*WHAT YOU WILL DO*
Please transcribe the listing below in full and word for word, without its pictures.

SUPPLIED MATERIAL section start

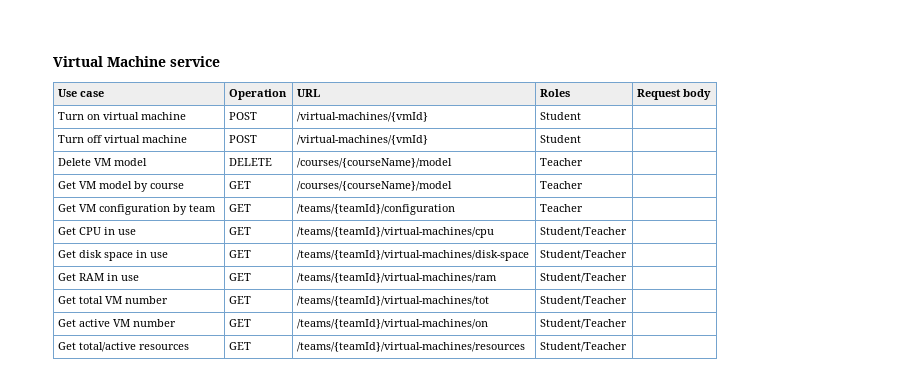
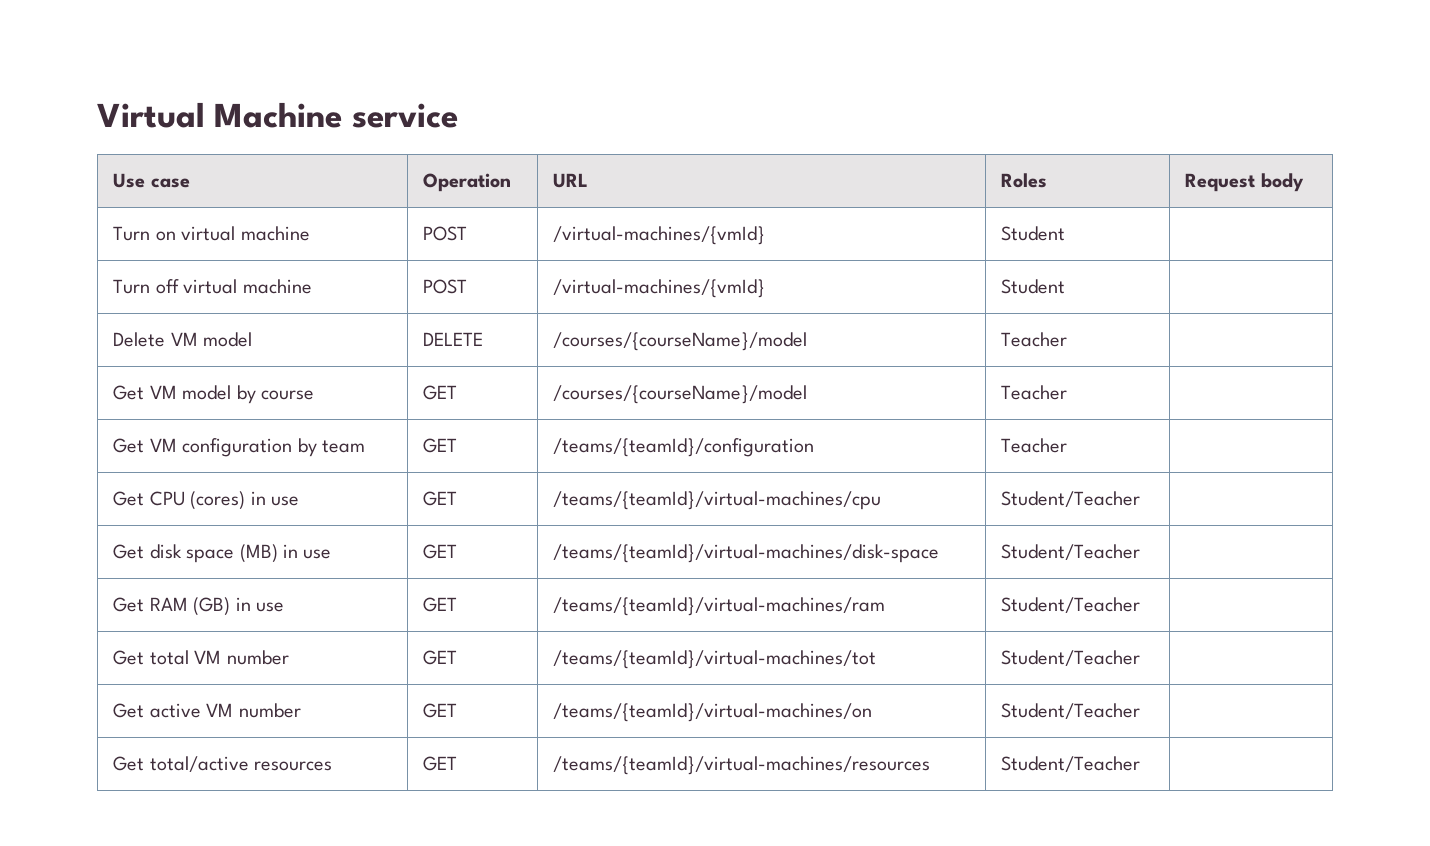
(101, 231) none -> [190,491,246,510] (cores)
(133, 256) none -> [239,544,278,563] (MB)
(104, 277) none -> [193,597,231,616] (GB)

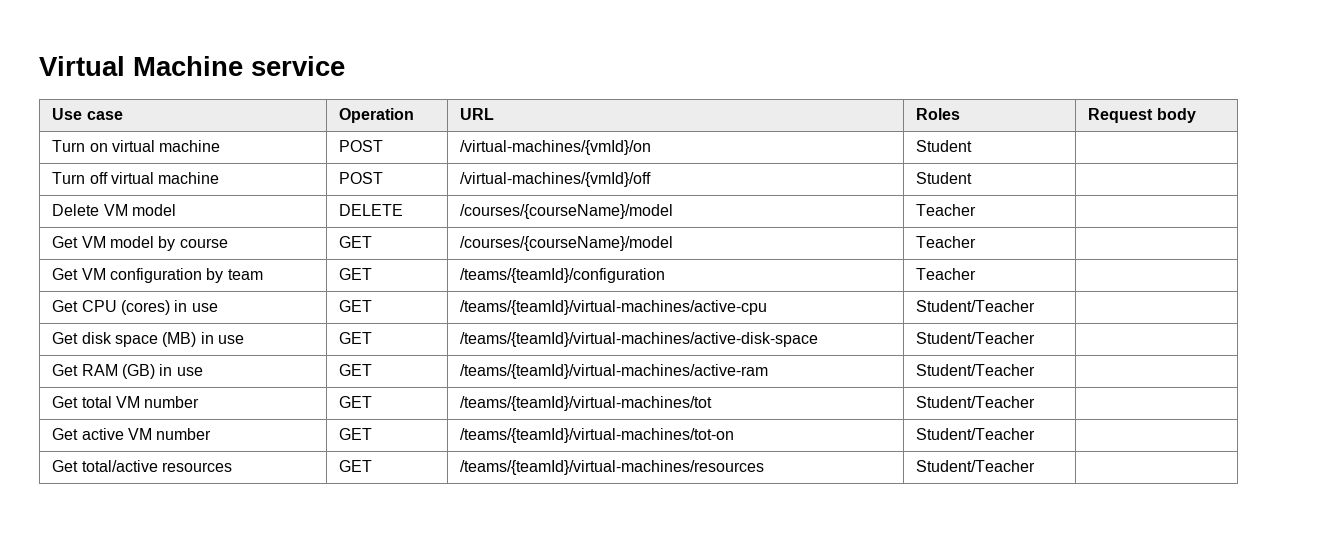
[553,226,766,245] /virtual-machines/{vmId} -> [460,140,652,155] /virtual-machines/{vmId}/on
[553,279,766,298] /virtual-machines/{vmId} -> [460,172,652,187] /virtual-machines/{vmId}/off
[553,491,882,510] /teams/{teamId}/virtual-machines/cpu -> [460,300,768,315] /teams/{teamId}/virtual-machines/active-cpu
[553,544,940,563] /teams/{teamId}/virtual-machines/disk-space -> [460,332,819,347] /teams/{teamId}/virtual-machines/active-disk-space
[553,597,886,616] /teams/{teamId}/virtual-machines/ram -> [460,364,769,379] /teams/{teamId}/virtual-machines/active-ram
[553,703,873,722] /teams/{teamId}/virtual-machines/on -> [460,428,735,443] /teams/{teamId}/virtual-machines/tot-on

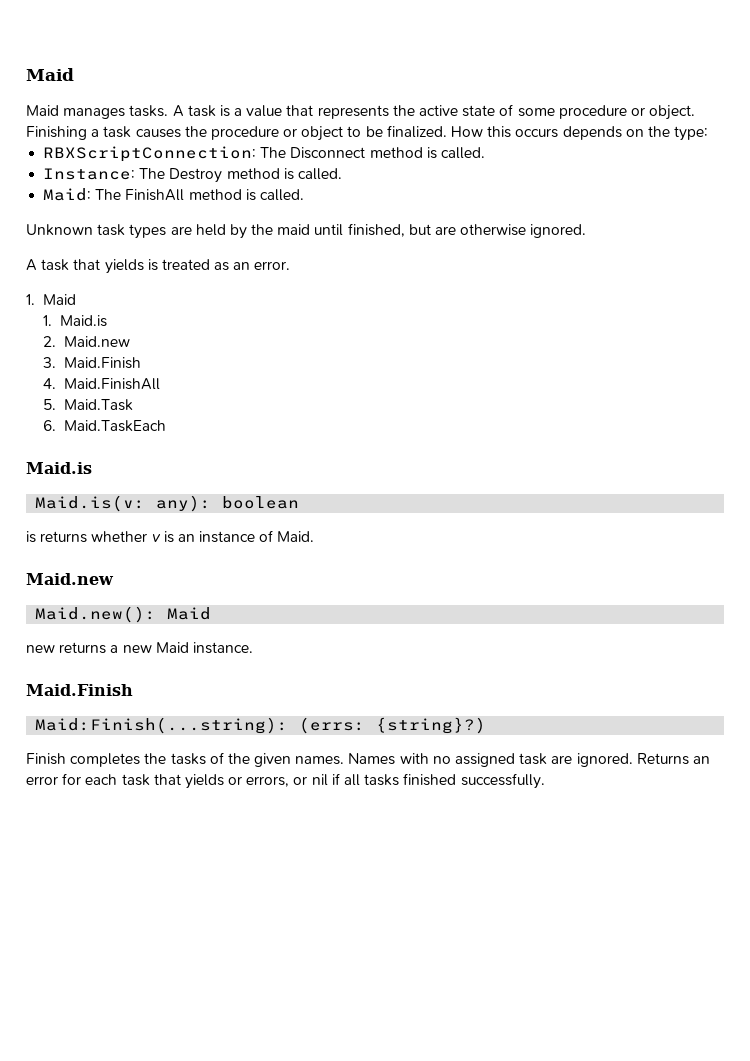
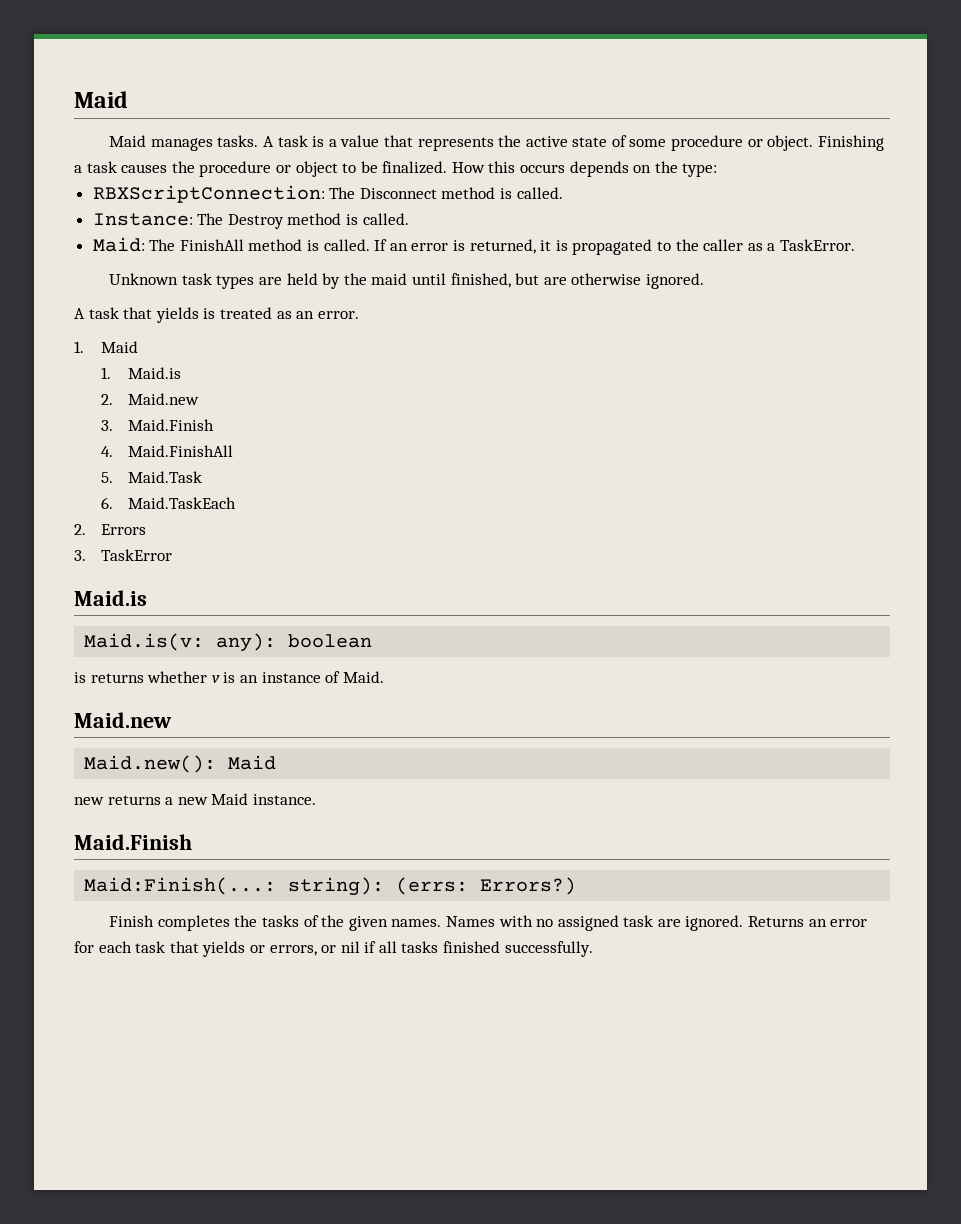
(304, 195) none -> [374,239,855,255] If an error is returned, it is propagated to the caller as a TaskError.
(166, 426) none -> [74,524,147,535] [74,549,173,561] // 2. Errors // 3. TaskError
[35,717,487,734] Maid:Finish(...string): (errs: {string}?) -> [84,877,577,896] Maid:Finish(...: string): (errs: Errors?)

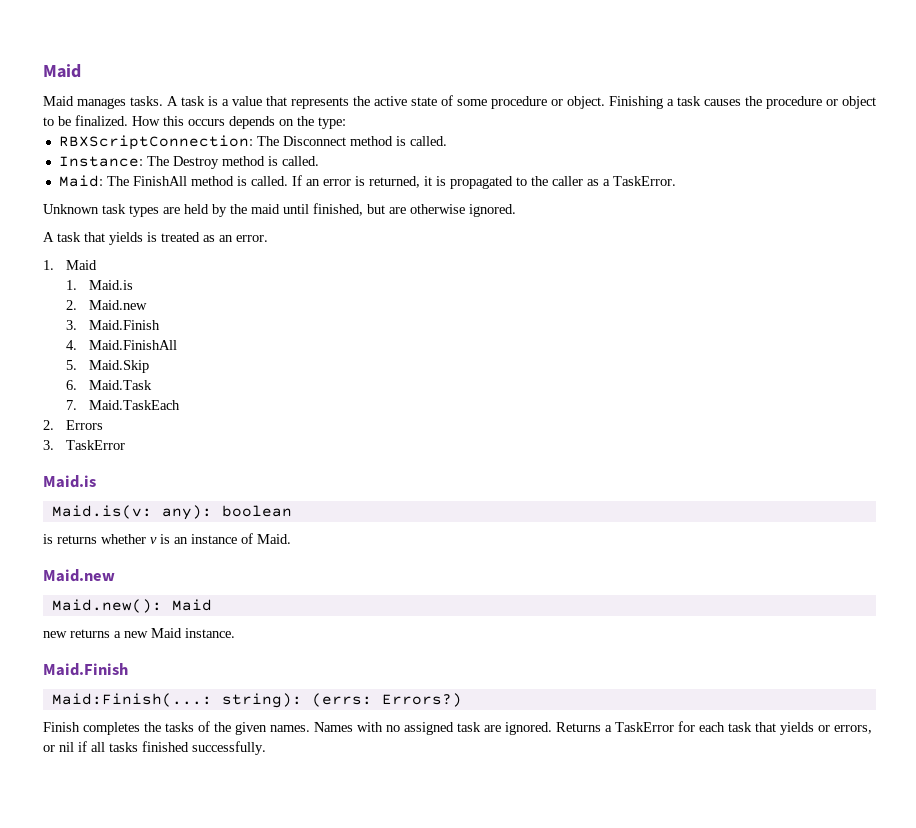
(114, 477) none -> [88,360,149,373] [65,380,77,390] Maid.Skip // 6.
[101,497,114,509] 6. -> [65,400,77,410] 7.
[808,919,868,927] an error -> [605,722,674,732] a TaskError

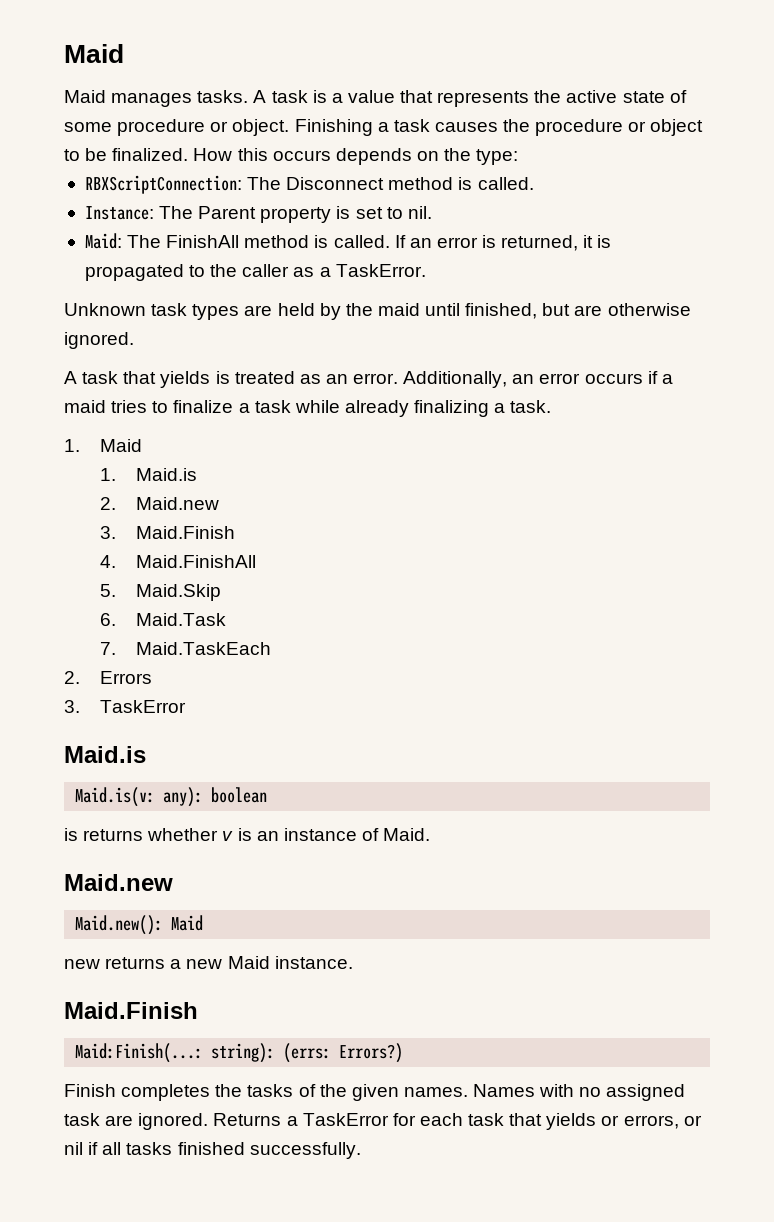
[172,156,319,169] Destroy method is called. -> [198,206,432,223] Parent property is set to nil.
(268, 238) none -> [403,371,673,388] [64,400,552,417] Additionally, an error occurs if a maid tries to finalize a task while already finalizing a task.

SUPPLIED MATERIAL section end

*EXERCISE RESPONSE*
(101, 231) none -> [190,491,246,510] (cores)
(133, 256) none -> [239,544,278,563] (MB)
(104, 277) none -> [193,597,231,616] (GB)

[553,226,766,245] /virtual-machines/{vmId} -> [460,140,652,155] /virtual-machines/{vmId}/on
[553,279,766,298] /virtual-machines/{vmId} -> [460,172,652,187] /virtual-machines/{vmId}/off
[553,491,882,510] /teams/{teamId}/virtual-machines/cpu -> [460,300,768,315] /teams/{teamId}/virtual-machines/active-cpu
[553,544,940,563] /teams/{teamId}/virtual-machines/disk-space -> [460,332,819,347] /teams/{teamId}/virtual-machines/active-disk-space
[553,597,886,616] /teams/{teamId}/virtual-machines/ram -> [460,364,769,379] /teams/{teamId}/virtual-machines/active-ram
[553,703,873,722] /teams/{teamId}/virtual-machines/on -> [460,428,735,443] /teams/{teamId}/virtual-machines/tot-on

(304, 195) none -> [374,239,855,255] If an error is returned, it is propagated to the caller as a TaskError.
(166, 426) none -> [74,524,147,535] [74,549,173,561] // 2. Errors // 3. TaskError
[35,717,487,734] Maid:Finish(...string): (errs: {string}?) -> [84,877,577,896] Maid:Finish(...: string): (errs: Errors?)

(114, 477) none -> [88,360,149,373] [65,380,77,390] Maid.Skip // 6.
[101,497,114,509] 6. -> [65,400,77,410] 7.
[808,919,868,927] an error -> [605,722,674,732] a TaskError

[172,156,319,169] Destroy method is called. -> [198,206,432,223] Parent property is set to nil.
(268, 238) none -> [403,371,673,388] [64,400,552,417] Additionally, an error occurs if a maid tries to finalize a task while already finalizing a task.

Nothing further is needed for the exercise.